Chapter 3: Methods and Setting

            This study investigates the role of race in policymakers’ social constructions of target populations, and the impact of these constructions on the policy decisions.  It extends the theory of the social construction of target populations by arguing that social constructions of race or ethnicity are central to these constructions.  Specifically, I examined whether it is possible to a) uncover non-Native education policymakers’ social constructions of Alaska Natives, including their attitudes and beliefs about race and ethnicity; and b) identify connections between these constructions and policy decisions.  In this chapter, I discuss methodological issues, first describing the case I chose, and then the population I studied.  I also include a discussion of difficulties in the data collection process.

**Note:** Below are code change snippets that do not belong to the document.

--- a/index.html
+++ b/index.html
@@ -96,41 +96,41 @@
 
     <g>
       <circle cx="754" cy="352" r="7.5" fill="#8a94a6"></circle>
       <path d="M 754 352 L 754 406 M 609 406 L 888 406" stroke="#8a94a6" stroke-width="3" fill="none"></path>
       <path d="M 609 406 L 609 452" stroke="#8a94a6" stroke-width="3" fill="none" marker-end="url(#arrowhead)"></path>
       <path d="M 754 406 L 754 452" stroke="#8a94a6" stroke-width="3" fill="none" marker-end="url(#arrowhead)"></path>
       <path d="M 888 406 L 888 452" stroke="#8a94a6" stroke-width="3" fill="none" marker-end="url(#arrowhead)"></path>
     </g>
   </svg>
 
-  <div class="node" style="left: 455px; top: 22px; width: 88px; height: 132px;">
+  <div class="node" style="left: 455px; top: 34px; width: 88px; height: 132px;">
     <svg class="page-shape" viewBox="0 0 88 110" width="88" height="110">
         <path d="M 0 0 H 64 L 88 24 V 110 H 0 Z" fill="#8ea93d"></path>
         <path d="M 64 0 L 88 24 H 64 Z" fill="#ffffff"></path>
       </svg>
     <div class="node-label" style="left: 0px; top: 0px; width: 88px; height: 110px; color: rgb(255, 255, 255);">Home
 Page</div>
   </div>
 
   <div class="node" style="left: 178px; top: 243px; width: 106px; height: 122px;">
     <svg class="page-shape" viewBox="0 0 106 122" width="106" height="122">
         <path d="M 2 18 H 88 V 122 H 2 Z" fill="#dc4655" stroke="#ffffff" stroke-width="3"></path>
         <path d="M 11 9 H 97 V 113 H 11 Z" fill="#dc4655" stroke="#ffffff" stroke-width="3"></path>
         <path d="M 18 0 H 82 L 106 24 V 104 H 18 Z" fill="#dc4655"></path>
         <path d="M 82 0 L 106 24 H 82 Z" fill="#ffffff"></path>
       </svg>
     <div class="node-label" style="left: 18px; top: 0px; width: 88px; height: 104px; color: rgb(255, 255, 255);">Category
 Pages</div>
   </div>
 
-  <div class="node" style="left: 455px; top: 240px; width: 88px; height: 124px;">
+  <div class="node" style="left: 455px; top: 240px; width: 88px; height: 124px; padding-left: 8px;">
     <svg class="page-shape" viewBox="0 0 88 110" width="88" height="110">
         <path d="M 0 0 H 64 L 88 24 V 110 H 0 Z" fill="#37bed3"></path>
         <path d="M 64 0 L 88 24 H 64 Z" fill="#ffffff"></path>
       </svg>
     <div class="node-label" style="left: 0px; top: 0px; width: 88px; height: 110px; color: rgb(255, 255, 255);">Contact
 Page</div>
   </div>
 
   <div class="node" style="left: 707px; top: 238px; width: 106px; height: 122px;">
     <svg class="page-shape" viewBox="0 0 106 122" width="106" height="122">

The Case is the Constructions

            The case in my study is the social constructions of Alaska Natives as target populations held by non-Native education policymakers in the Alaska State Legislature.  The boundaries of the case are the boundaries of the constructions, as are defined further in later chapters.  The population of policymakers I am using in my study includes the members of the Health, Education and Social Services (HESS) committees of the Alaska State House of Representatives and the State Senate.  As I will describe later, this population is not meant to be representative of all persons who fall under the moniker of state education policymakers.  However, this group fits the requirements of this particular study.

Why Case Study

            Case study is appropriate here, since it is a method for building theory as well as for looking at the particular phenomenon in which I am interested (Eisenhardt, 1989).  Uncovering social constructions requires getting at policymakers’ beliefs about who Alaska Natives are, and what they feel are the best or most appropriate education policies for these peoples.  However, while this seems like a task that might be accomplished via some sort of survey instrument, it is far more complex and tricky.  Attitudes can’t be understood without being placed in a socio-historical context; as several of the theorists cited previously noted, social constructions of race are highly contextual and evolve over time.  Accessing this context requires investigation into the social and political history of Alaska, as well as use of multiple resources from different academic disciplines, including anthropology, history, political science and sociology.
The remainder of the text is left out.